TASK DIRECTIONS :: A complete answer retypes each of the records below precisely and includes none of the pictures.

Structured diff data:

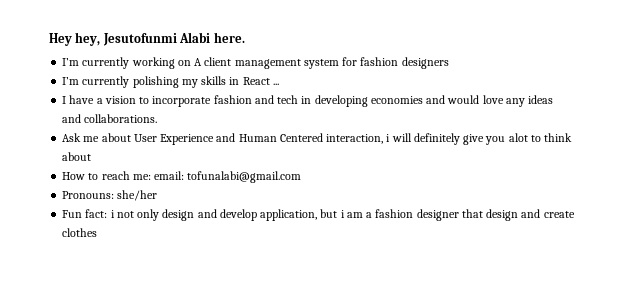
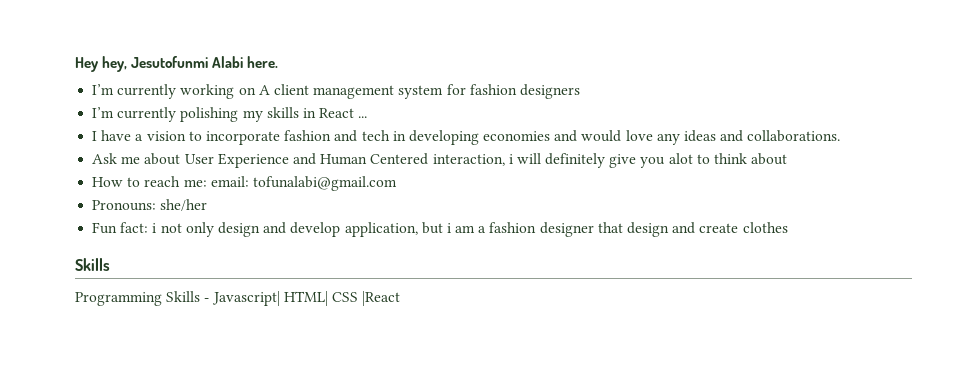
  Fun fact: i not only design and develop application, but i am a fashion designer that design and create clothes
+ Skills
+ Programming Skills - Javascript| HTML| CSS |React

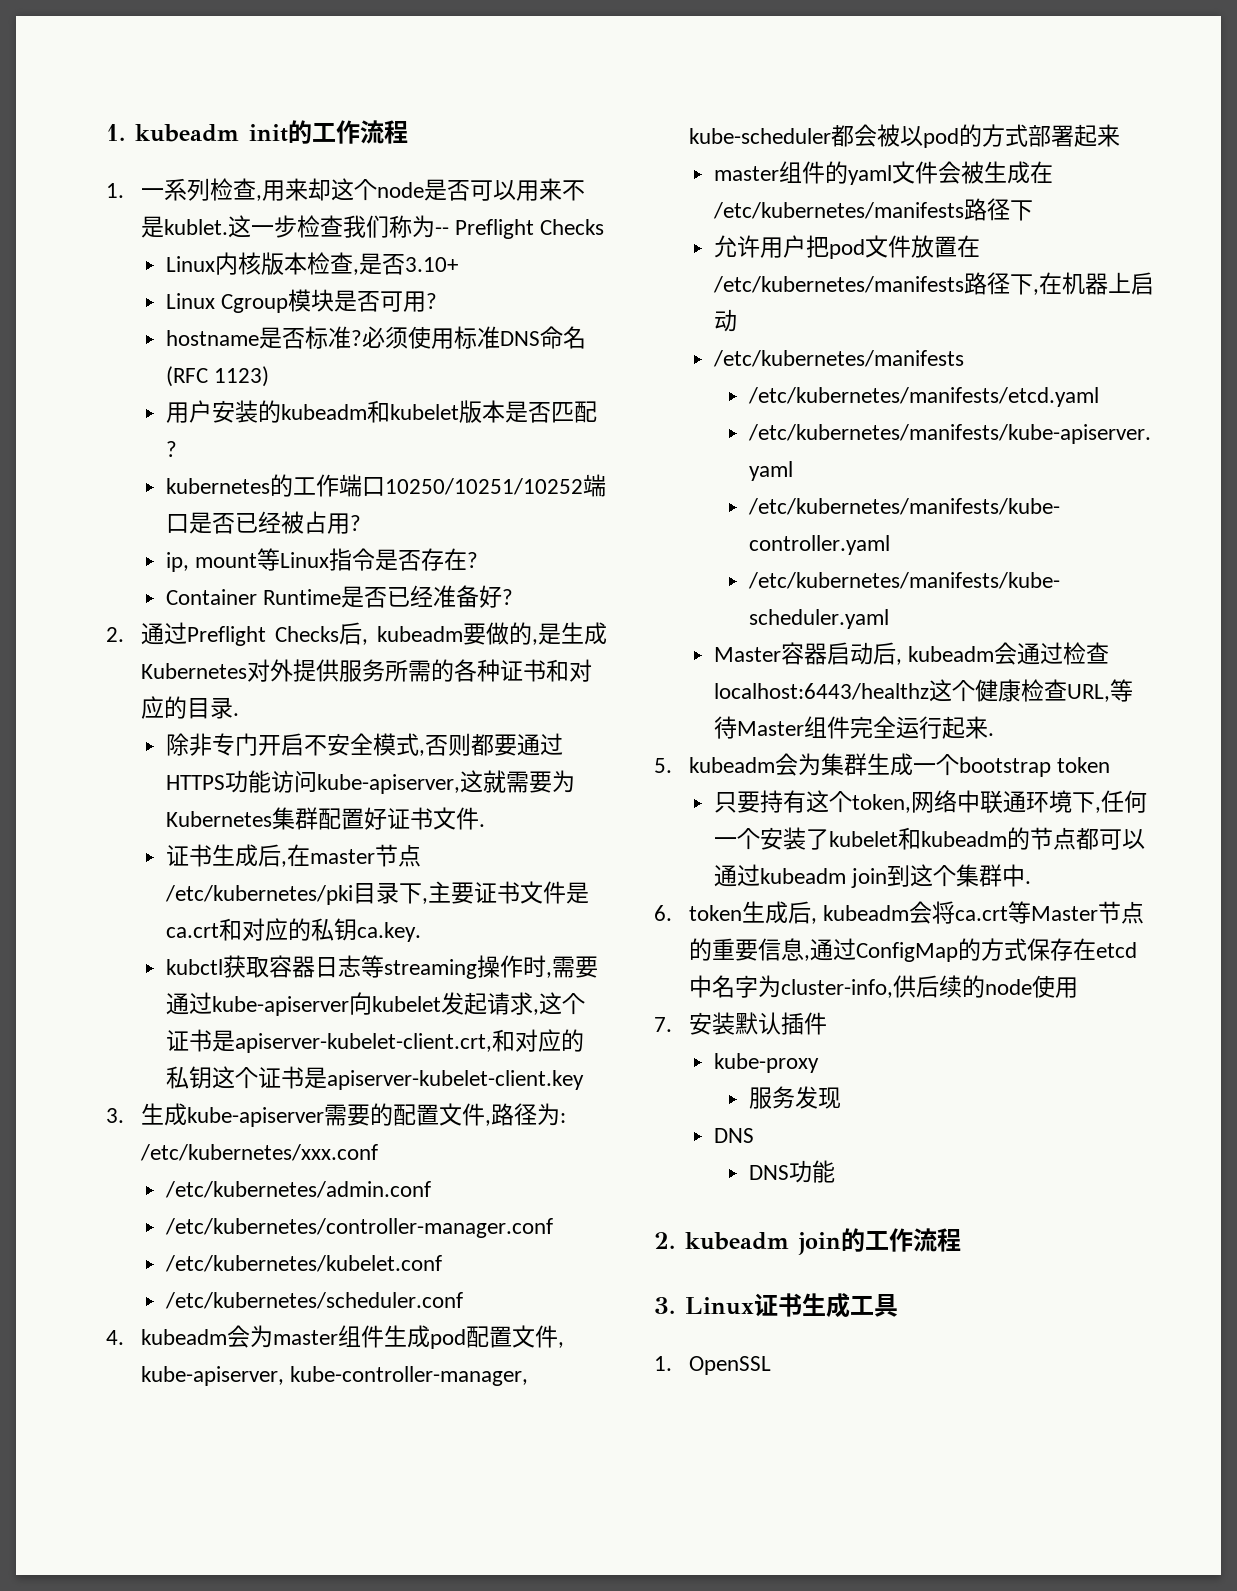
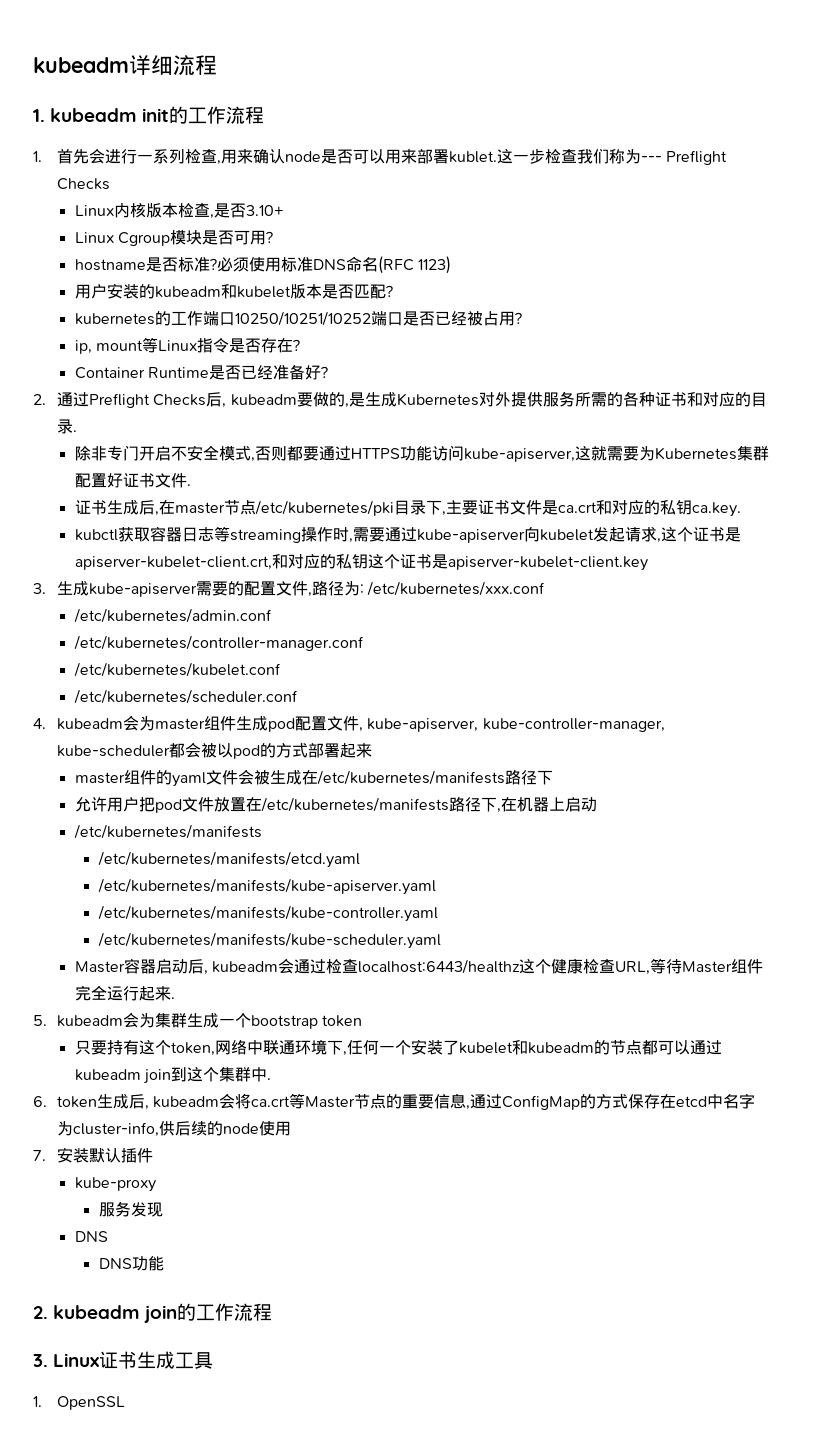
+ kubeadm详细流程
- 1.一系列检查,用来却这个node是否可以用来不是kublet.
+ 1.首先会进行一系列检查,用来确认node是否可以用来部署kublet.
- 这一步检查我们称为-- Preflight Checks
+ 这一步检查我们称为--- Preflight Checks

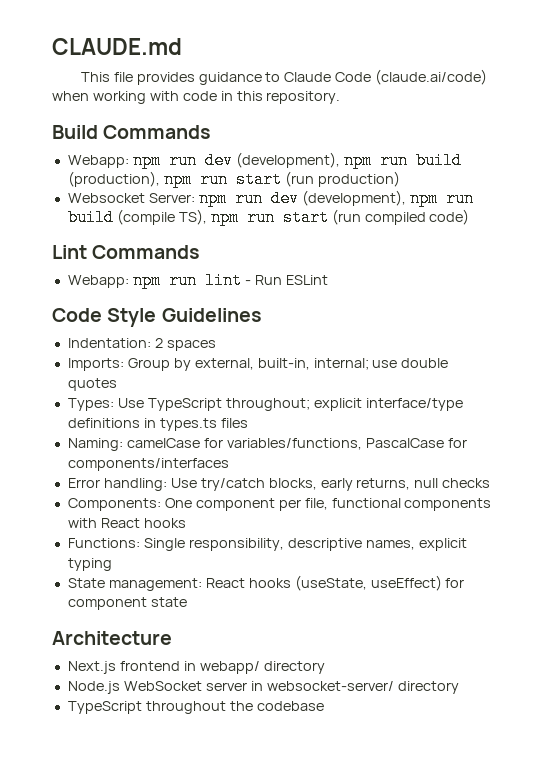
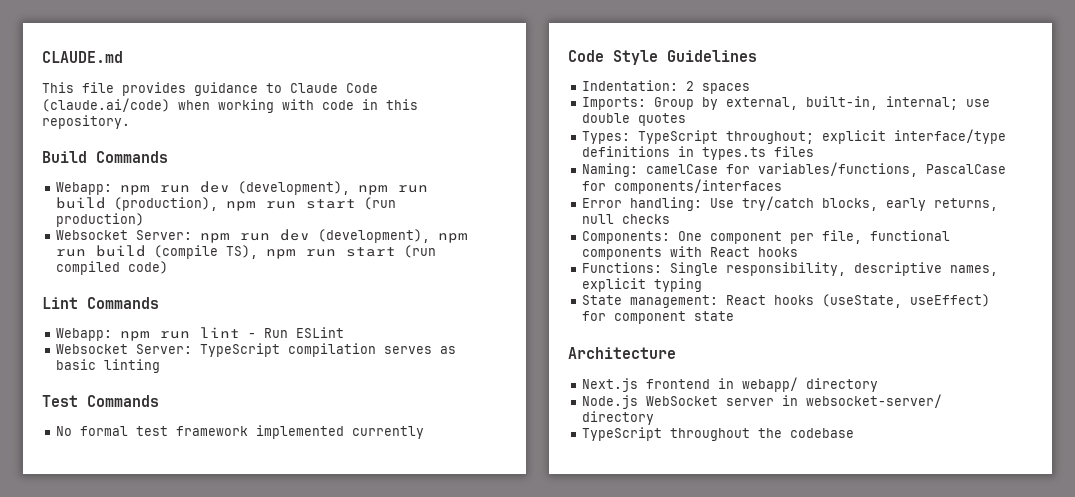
+ Websocket Server: TypeScript compilation serves as basic linting
+ Test Commands
+ No formal test framework implemented currently
- Types: Use TypeScript throughout; explicit interface/type definitions in types.ts files
+ Types: TypeScript throughout; explicit interface/type definitions in types.ts files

RESPONSE BELOW ::
  Fun fact: i not only design and develop application, but i am a fashion designer that design and create clothes
+ Skills
+ Programming Skills - Javascript| HTML| CSS |React

+ kubeadm详细流程
- 1.一系列检查,用来却这个node是否可以用来不是kublet.
+ 1.首先会进行一系列检查,用来确认node是否可以用来部署kublet.
- 这一步检查我们称为-- Preflight Checks
+ 这一步检查我们称为--- Preflight Checks

+ Websocket Server: TypeScript compilation serves as basic linting
+ Test Commands
+ No formal test framework implemented currently
- Types: Use TypeScript throughout; explicit interface/type definitions in types.ts files
+ Types: TypeScript throughout; explicit interface/type definitions in types.ts files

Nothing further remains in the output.